[Edit difference data]
■ ■ ■ ■ ■

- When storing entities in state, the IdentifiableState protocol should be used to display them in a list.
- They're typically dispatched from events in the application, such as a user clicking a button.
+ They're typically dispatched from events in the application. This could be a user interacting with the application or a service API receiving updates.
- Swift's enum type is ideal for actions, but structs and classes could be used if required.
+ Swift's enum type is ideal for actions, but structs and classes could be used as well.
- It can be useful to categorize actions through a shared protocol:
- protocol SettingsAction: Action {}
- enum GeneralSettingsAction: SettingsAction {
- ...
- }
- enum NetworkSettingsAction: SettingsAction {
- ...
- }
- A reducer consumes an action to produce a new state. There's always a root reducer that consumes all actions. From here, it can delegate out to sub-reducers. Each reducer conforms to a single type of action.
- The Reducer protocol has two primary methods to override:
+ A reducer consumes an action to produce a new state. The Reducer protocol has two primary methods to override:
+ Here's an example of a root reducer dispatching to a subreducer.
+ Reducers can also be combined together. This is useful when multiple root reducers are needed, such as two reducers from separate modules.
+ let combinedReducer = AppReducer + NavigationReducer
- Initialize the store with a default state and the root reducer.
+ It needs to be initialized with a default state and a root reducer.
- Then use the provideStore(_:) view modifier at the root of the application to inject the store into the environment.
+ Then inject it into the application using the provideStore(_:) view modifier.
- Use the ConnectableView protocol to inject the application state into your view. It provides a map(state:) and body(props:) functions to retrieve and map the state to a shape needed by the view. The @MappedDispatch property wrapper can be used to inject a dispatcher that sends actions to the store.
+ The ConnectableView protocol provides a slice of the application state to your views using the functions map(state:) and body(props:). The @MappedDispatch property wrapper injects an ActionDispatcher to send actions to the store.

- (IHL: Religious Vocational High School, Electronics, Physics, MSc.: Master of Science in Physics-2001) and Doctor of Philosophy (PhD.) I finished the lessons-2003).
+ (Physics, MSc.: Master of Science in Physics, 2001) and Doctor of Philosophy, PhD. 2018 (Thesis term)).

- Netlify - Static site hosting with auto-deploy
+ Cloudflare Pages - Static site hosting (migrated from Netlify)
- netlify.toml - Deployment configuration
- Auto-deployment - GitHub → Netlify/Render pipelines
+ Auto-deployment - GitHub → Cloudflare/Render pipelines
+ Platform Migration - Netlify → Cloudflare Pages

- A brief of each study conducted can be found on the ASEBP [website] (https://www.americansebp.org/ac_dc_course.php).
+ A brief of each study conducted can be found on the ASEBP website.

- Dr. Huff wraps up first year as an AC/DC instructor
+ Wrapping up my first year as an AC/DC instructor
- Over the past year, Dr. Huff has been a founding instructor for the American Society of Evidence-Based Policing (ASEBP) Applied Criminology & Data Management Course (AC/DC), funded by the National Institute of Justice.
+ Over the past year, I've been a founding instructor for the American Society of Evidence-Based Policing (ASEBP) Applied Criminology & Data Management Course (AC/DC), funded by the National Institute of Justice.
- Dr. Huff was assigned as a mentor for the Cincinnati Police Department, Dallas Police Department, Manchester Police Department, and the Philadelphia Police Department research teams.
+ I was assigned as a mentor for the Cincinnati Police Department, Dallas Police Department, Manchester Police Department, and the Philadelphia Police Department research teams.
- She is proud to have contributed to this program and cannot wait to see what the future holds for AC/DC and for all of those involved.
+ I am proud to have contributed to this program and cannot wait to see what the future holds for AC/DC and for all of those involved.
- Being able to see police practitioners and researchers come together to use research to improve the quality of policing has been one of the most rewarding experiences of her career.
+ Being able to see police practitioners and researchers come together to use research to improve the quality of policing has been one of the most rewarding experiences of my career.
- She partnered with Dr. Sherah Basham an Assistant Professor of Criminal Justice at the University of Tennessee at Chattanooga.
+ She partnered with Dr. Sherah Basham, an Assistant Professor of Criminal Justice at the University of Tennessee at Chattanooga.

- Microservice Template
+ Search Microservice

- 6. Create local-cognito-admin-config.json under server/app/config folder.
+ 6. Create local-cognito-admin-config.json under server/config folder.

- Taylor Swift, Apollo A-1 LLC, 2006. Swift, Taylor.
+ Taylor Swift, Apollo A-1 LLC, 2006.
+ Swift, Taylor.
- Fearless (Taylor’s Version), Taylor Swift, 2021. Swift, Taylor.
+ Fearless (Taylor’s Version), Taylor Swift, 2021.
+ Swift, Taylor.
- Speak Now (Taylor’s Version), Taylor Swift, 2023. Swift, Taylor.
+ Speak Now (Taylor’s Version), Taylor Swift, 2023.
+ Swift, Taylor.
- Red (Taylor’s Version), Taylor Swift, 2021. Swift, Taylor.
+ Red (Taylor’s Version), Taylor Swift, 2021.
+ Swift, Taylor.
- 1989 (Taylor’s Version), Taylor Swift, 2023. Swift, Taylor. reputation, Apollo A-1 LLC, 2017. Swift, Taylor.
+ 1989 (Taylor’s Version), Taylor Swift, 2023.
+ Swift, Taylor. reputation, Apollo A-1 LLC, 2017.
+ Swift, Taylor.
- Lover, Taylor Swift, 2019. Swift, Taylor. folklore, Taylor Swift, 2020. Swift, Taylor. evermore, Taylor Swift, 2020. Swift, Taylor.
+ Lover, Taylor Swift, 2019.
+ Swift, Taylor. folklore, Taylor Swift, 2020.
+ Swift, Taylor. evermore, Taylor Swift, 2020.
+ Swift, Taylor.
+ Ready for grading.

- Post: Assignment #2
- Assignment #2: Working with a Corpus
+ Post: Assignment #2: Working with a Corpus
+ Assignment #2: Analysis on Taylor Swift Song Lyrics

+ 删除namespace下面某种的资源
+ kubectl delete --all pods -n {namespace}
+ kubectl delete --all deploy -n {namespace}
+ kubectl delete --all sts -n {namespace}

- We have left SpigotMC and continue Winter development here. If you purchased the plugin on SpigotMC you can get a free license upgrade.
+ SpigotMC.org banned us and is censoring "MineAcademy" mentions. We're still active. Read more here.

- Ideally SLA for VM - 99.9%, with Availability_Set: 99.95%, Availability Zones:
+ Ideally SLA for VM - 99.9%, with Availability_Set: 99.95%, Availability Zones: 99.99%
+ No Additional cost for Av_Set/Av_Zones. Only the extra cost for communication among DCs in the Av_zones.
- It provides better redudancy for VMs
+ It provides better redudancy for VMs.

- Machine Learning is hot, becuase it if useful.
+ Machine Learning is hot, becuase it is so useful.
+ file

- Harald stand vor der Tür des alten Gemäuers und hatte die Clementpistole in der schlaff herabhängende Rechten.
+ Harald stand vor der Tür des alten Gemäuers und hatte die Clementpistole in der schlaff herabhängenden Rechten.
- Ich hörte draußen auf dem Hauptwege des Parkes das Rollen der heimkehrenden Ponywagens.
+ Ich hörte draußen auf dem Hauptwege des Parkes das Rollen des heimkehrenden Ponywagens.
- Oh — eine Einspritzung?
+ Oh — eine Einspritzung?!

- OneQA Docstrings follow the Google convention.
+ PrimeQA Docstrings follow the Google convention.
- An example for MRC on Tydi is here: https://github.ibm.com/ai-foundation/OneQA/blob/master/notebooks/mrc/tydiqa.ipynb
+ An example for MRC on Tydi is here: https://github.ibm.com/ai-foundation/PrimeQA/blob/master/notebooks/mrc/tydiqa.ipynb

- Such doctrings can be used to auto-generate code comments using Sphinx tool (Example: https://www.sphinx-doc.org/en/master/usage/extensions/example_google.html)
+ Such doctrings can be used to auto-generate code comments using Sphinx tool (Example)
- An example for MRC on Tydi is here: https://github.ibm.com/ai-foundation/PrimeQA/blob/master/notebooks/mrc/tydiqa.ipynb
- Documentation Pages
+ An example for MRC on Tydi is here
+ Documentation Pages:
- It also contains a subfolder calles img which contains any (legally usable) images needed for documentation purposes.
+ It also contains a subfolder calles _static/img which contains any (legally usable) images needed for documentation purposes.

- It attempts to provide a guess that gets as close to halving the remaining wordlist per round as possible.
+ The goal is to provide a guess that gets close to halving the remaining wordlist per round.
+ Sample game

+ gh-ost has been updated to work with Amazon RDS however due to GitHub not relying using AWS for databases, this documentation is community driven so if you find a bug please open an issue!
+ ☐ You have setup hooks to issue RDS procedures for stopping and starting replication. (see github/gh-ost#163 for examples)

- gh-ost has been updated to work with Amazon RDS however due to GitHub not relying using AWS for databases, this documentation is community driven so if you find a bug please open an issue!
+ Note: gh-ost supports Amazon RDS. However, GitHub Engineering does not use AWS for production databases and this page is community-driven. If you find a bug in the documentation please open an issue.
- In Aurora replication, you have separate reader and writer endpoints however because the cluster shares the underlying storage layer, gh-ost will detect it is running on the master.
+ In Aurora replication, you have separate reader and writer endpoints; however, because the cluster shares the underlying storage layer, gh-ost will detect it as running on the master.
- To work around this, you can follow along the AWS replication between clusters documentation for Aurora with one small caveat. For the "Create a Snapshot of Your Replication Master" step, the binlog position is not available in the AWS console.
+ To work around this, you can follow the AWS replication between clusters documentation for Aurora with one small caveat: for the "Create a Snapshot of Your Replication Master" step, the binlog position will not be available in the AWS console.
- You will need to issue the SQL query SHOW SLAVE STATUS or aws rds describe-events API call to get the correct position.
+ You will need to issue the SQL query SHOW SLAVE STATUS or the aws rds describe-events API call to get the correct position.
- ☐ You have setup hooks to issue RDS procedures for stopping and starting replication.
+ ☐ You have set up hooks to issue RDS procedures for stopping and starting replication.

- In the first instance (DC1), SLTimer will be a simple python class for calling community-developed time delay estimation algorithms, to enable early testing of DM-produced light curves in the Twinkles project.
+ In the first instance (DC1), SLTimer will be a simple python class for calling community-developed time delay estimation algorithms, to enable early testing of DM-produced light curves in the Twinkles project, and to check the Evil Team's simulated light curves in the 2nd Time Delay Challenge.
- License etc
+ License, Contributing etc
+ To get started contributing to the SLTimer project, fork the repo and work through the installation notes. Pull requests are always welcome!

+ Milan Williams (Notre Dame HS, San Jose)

■ ■ ■ ■ ■

Set every line down again exactly. Begin with the first line of the entries and finish with the line containing "state. The Reducer".

* [ANSWER SPACE]:
- When storing entities in state, the IdentifiableState protocol should be used to display them in a list.
- They're typically dispatched from events in the application, such as a user clicking a button.
+ They're typically dispatched from events in the application. This could be a user interacting with the application or a service API receiving updates.
- Swift's enum type is ideal for actions, but structs and classes could be used if required.
+ Swift's enum type is ideal for actions, but structs and classes could be used as well.
- It can be useful to categorize actions through a shared protocol:
- protocol SettingsAction: Action {}
- enum GeneralSettingsAction: SettingsAction {
- ...
- }
- enum NetworkSettingsAction: SettingsAction {
- ...
- }
- A reducer consumes an action to produce a new state. There's always a root reducer that consumes all actions. From here, it can delegate out to sub-reducers. Each reducer conforms to a single type of action.
- The Reducer protocol has two primary methods to override:
+ A reducer consumes an action to produce a new state. The Reducer protocol has two primary methods to override:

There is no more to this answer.